From the listing below, copy only the lines from the line that contains "none -> [16,2068,596,2280]" to the line that contains "[140,859,384,899] @ Bücher", counting those two lines as part of the copy.

Excerpted records:

=== Section Start ===

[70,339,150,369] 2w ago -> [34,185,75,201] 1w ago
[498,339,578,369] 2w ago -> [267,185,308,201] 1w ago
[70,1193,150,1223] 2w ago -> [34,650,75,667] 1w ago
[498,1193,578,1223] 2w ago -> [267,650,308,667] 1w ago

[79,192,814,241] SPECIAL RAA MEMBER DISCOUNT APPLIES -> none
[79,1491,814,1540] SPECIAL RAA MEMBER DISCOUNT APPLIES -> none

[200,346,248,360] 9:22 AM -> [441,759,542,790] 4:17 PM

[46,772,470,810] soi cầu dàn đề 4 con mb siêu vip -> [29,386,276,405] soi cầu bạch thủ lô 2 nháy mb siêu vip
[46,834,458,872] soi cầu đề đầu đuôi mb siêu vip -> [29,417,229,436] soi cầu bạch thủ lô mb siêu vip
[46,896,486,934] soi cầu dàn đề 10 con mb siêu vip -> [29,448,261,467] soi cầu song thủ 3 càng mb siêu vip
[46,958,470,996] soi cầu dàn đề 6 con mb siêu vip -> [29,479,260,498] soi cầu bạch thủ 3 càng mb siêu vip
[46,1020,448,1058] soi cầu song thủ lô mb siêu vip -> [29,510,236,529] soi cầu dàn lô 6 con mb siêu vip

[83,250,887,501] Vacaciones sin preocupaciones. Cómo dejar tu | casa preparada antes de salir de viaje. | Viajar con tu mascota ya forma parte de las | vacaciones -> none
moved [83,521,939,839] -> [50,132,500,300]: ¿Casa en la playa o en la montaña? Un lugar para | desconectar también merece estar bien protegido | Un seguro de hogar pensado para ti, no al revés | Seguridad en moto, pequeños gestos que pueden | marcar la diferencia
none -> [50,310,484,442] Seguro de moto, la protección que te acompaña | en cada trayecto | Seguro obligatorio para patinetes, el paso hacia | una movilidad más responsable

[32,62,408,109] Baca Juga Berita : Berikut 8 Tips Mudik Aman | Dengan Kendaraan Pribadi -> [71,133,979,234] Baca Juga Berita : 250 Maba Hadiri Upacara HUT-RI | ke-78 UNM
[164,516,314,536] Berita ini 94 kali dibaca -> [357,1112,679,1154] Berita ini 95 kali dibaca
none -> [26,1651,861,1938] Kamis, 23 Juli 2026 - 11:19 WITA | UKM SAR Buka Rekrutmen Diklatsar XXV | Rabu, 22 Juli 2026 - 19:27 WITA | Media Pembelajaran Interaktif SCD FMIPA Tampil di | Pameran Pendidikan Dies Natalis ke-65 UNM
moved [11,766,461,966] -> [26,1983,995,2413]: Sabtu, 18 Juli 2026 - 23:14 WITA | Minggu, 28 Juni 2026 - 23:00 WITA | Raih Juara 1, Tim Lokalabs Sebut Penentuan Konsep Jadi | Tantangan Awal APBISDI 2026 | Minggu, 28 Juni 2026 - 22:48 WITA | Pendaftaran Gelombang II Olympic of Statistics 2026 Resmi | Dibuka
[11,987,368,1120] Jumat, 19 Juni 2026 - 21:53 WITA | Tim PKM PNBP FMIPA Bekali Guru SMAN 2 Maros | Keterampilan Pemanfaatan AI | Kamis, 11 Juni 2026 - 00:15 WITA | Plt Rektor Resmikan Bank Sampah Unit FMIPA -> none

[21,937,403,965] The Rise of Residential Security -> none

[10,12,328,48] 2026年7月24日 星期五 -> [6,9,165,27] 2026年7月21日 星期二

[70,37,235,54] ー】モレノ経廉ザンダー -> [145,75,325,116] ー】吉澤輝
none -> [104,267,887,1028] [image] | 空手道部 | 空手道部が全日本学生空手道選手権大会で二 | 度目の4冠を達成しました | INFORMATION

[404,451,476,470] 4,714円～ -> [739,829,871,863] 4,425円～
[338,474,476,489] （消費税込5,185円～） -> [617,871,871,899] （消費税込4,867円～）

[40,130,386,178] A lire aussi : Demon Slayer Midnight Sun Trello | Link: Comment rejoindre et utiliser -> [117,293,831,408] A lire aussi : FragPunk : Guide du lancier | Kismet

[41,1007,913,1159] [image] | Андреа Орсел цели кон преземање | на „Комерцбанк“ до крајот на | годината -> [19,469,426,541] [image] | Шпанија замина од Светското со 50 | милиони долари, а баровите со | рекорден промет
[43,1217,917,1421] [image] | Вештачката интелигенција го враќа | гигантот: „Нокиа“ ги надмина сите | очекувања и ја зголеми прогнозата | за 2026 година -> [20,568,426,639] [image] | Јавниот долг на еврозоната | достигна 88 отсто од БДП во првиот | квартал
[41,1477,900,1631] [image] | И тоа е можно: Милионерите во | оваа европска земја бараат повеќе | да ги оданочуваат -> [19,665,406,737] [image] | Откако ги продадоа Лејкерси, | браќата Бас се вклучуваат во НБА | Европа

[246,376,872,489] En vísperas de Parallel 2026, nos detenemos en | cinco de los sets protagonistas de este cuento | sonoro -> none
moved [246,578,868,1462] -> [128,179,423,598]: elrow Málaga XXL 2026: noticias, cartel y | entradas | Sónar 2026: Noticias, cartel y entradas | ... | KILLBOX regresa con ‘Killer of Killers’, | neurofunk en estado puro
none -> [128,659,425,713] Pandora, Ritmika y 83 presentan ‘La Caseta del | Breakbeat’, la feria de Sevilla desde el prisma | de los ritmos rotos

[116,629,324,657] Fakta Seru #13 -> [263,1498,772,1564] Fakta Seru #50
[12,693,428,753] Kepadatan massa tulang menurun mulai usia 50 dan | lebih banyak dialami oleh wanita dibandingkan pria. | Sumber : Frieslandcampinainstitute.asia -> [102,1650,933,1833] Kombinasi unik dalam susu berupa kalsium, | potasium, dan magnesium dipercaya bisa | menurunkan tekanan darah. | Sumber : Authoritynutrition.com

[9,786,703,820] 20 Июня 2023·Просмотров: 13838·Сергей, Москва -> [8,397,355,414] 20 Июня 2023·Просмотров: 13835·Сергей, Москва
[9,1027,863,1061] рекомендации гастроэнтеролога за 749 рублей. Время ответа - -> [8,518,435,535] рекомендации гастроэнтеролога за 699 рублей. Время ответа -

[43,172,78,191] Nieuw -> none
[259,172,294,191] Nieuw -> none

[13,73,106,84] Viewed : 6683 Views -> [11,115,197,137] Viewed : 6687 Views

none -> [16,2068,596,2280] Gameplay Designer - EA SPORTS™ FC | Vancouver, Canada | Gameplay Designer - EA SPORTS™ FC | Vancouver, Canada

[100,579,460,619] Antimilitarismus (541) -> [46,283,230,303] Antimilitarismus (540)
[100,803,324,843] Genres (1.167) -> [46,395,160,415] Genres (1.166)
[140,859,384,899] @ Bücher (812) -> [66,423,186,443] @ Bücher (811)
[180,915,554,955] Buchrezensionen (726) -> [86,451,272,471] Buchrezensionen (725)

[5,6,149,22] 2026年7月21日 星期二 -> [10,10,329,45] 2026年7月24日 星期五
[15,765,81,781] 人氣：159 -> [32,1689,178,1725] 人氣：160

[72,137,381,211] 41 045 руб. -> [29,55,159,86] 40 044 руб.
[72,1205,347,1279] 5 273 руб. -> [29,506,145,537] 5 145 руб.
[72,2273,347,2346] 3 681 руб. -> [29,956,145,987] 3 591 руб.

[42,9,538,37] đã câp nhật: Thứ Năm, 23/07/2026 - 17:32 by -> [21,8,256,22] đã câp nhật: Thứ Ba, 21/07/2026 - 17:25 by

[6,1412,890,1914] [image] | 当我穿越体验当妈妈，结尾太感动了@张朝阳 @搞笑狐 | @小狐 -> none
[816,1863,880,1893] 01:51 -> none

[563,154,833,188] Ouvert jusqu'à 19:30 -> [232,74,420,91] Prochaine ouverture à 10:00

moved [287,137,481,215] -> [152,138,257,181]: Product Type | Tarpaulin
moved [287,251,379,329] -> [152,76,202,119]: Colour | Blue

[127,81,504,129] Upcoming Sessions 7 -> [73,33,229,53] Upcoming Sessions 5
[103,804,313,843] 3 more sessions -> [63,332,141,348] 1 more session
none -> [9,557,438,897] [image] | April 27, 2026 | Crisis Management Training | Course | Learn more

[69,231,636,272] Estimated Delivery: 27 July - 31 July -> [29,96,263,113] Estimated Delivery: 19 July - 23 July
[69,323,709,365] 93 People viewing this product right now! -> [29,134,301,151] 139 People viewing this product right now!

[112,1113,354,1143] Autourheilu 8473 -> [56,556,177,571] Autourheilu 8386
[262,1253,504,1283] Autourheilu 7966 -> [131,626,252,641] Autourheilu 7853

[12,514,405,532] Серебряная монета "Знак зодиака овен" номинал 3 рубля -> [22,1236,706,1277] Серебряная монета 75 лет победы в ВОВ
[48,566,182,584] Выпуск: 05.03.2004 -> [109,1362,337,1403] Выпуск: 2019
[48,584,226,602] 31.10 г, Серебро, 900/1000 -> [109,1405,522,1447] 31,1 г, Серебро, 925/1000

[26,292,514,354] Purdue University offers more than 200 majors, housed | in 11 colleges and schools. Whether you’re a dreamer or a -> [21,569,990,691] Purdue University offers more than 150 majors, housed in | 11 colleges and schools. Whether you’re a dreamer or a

=== Section End ===

Task response:
none -> [16,2068,596,2280] Gameplay Designer - EA SPORTS™ FC | Vancouver, Canada | Gameplay Designer - EA SPORTS™ FC | Vancouver, Canada

[100,579,460,619] Antimilitarismus (541) -> [46,283,230,303] Antimilitarismus (540)
[100,803,324,843] Genres (1.167) -> [46,395,160,415] Genres (1.166)
[140,859,384,899] @ Bücher (812) -> [66,423,186,443] @ Bücher (811)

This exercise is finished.